## [TASK TO COMPLETE]
Copy the entries below word for word, but omit any pictures they contain.

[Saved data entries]
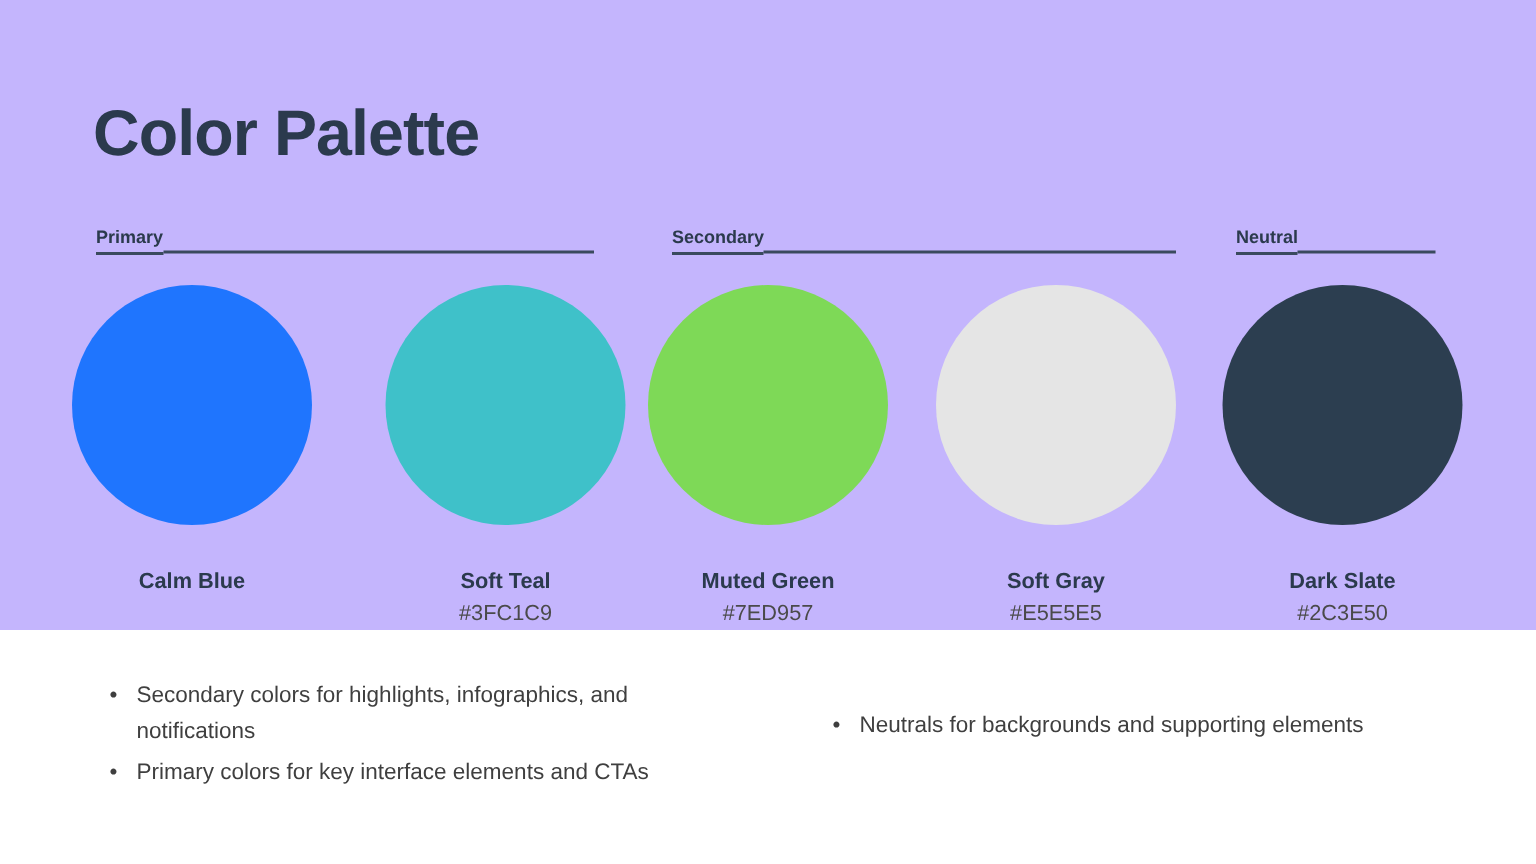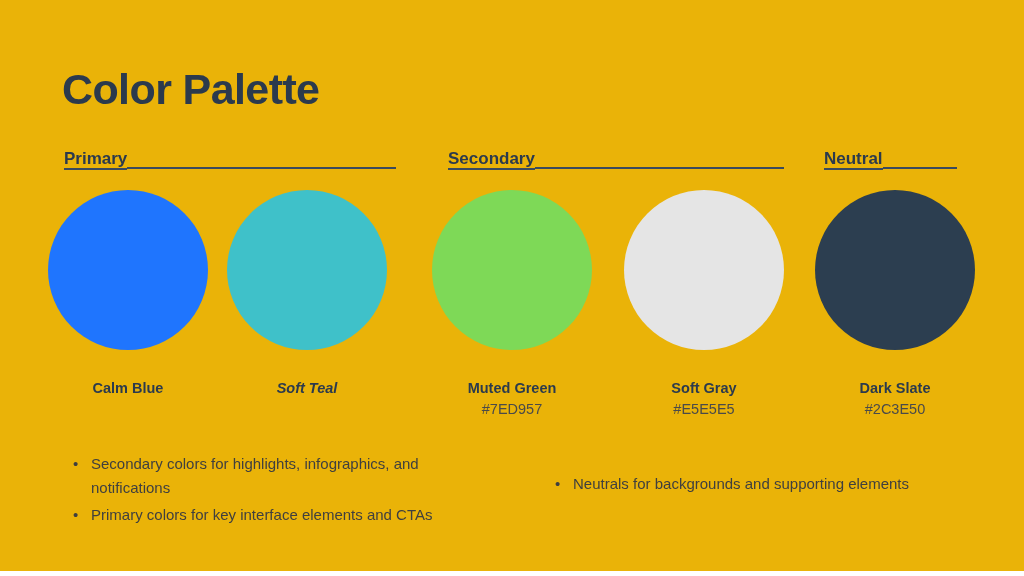"Color Palette" .slide { background: #eab308 -> #c4b5fd; height: 571px -> 420px }
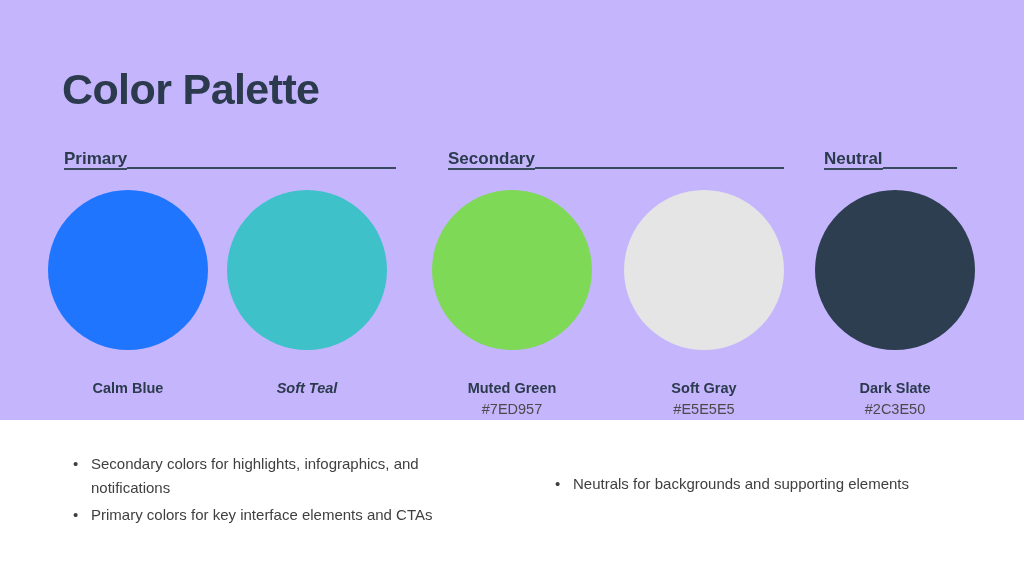"Primary" .section-header .label { font-size: 17px -> 12px }
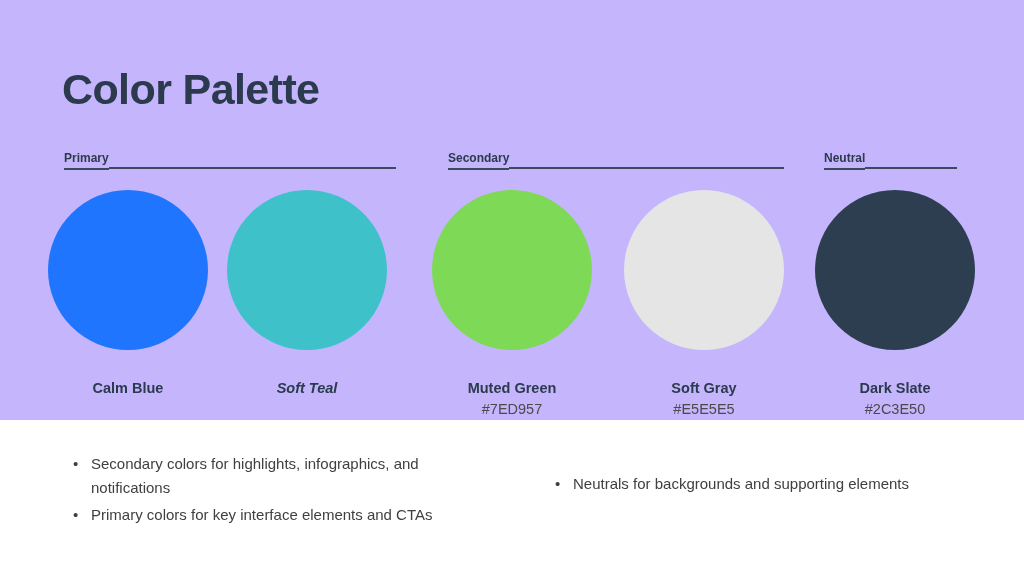"Soft Teal" #swatch-1 { font-style: italic -> none; left: 226px -> 256px }
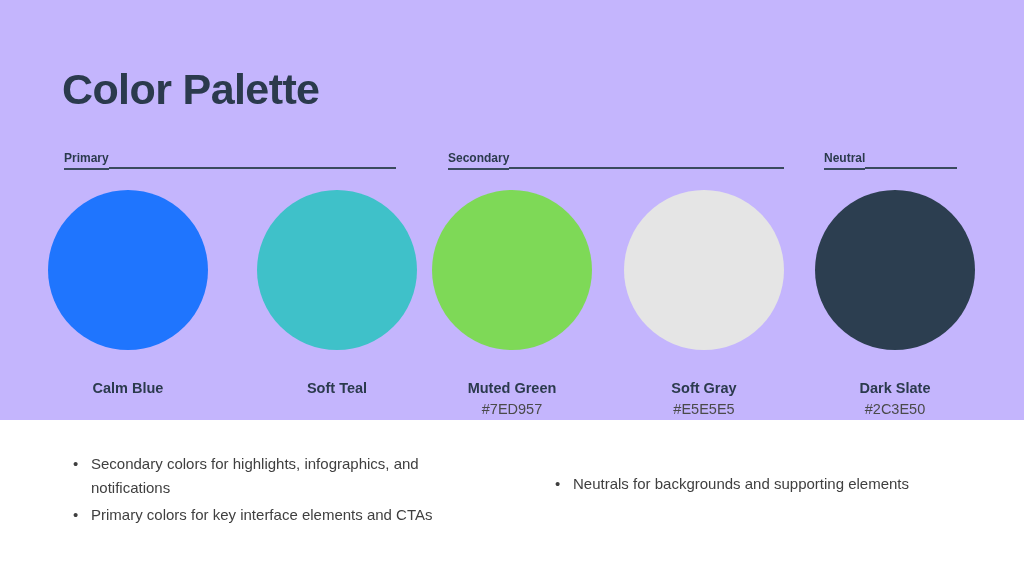"#3FC1C9" div.hex { html: none -> <div>#3FC1C9</div> }
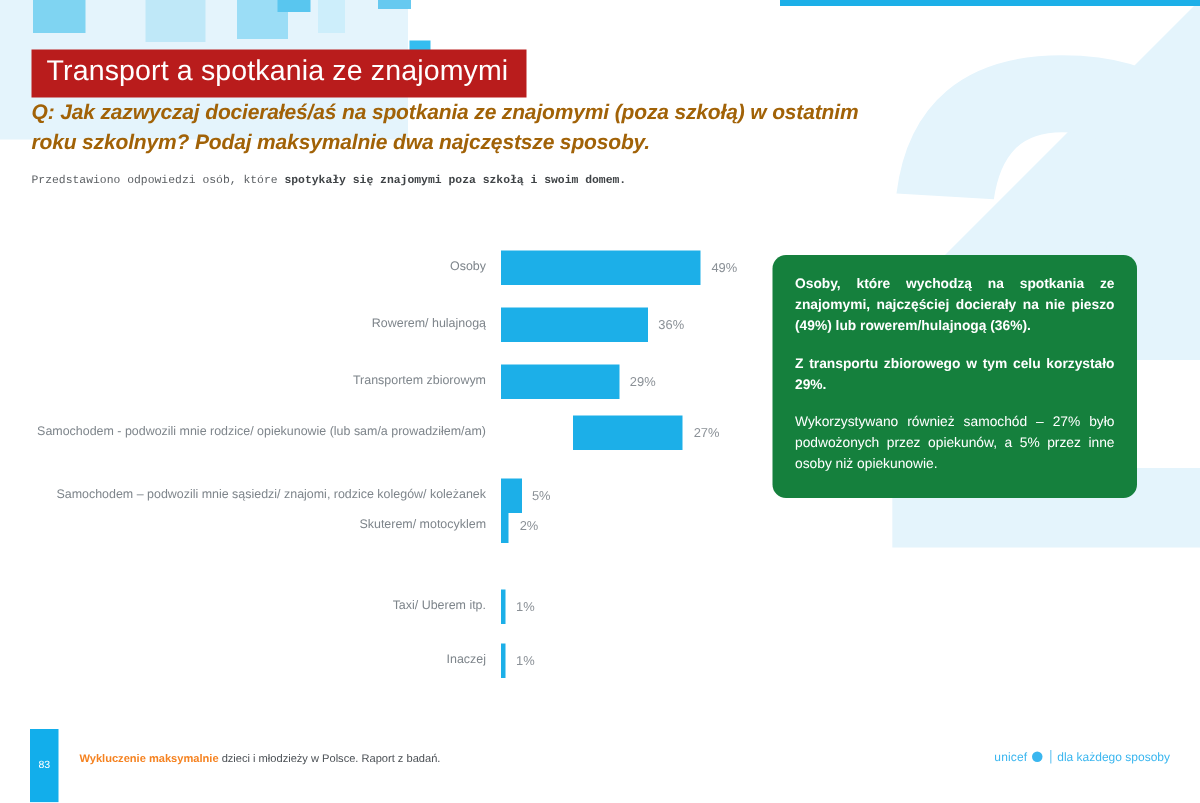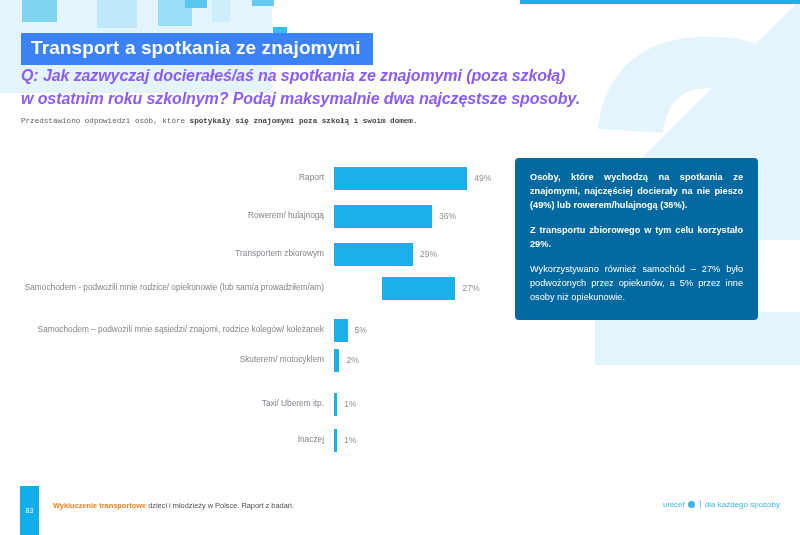"Transport a spotkania ze znajomymi" #title-bar { background: #3b82f6 -> #b91c1c; font-weight: 700 -> 400 }
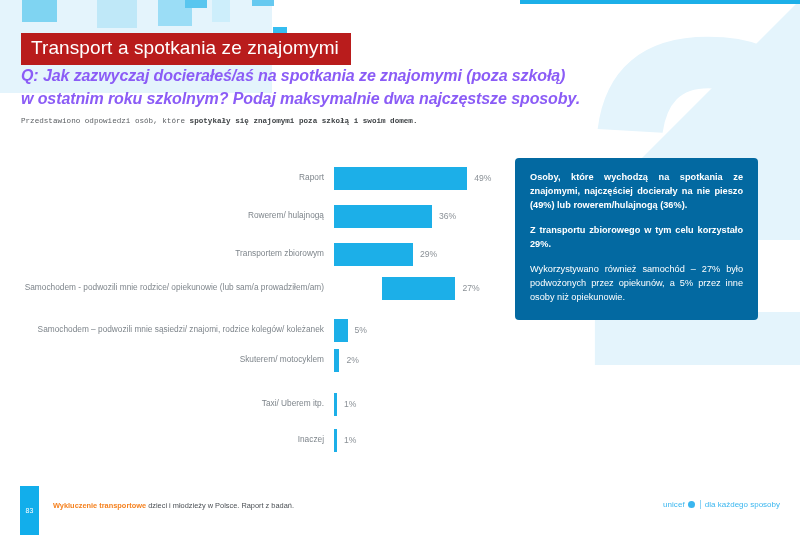"Q: Jak zazwyczaj docierałeś/aś na" #question { color: #8b5cf6 -> #a16207; font-size: 16px -> 14px }
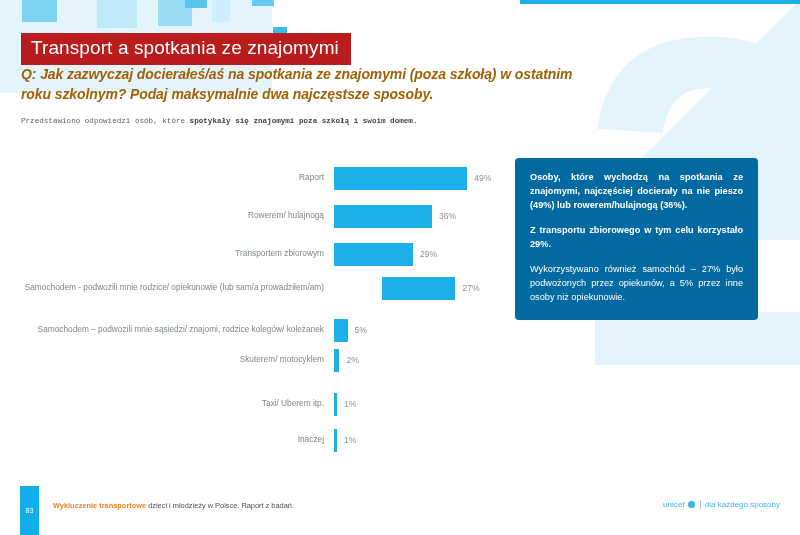"Raport" div.row-label { text: Raport -> Osoby }
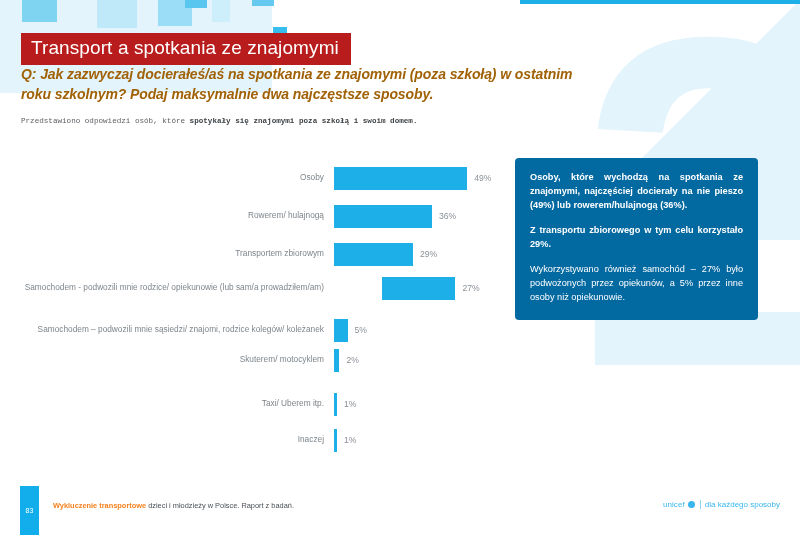"Osoby, które wychodzą na spotkania" #callout { background: #0369a1 -> #15803d; border-radius: 4px -> 9px; top: 158px -> 170px }
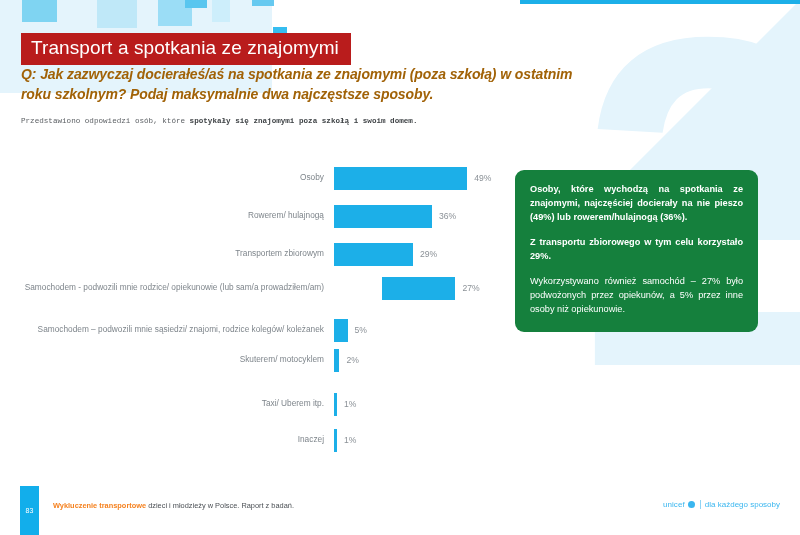"Skuterem/ motocyklem" div.row { top: 182px -> 172px }
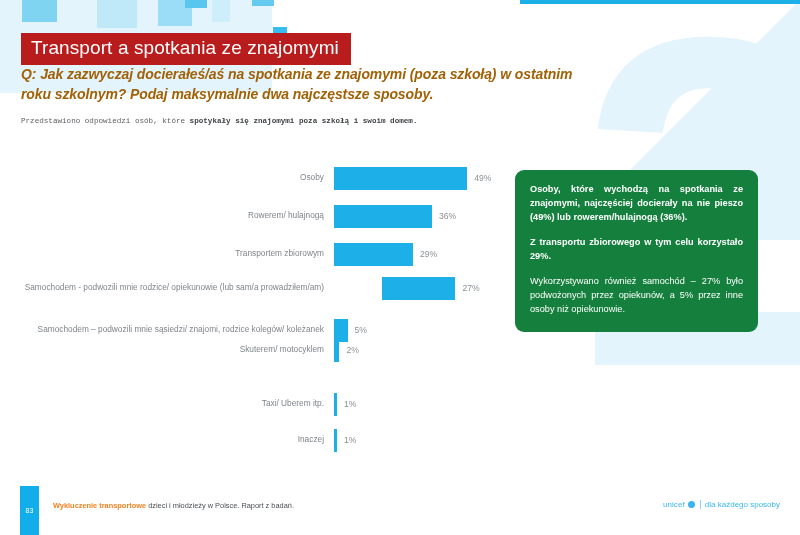"Wykluczenie transportowe" b { text: transportowe -> maksymalnie }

## [OUTPUT OF THE EXERCISE]
"Color Palette" .slide { background: #eab308 -> #c4b5fd; height: 571px -> 420px }
"Primary" .section-header .label { font-size: 17px -> 12px }
"Soft Teal" #swatch-1 { font-style: italic -> none; left: 226px -> 256px }
"#3FC1C9" div.hex { html: none -> <div>#3FC1C9</div> }
"Transport a spotkania ze znajomymi" #title-bar { background: #3b82f6 -> #b91c1c; font-weight: 700 -> 400 }
"Q: Jak zazwyczaj docierałeś/aś na" #question { color: #8b5cf6 -> #a16207; font-size: 16px -> 14px }
"Raport" div.row-label { text: Raport -> Osoby }
"Osoby, które wychodzą na spotkania" #callout { background: #0369a1 -> #15803d; border-radius: 4px -> 9px; top: 158px -> 170px }
"Skuterem/ motocyklem" div.row { top: 182px -> 172px }
"Wykluczenie transportowe" b { text: transportowe -> maksymalnie }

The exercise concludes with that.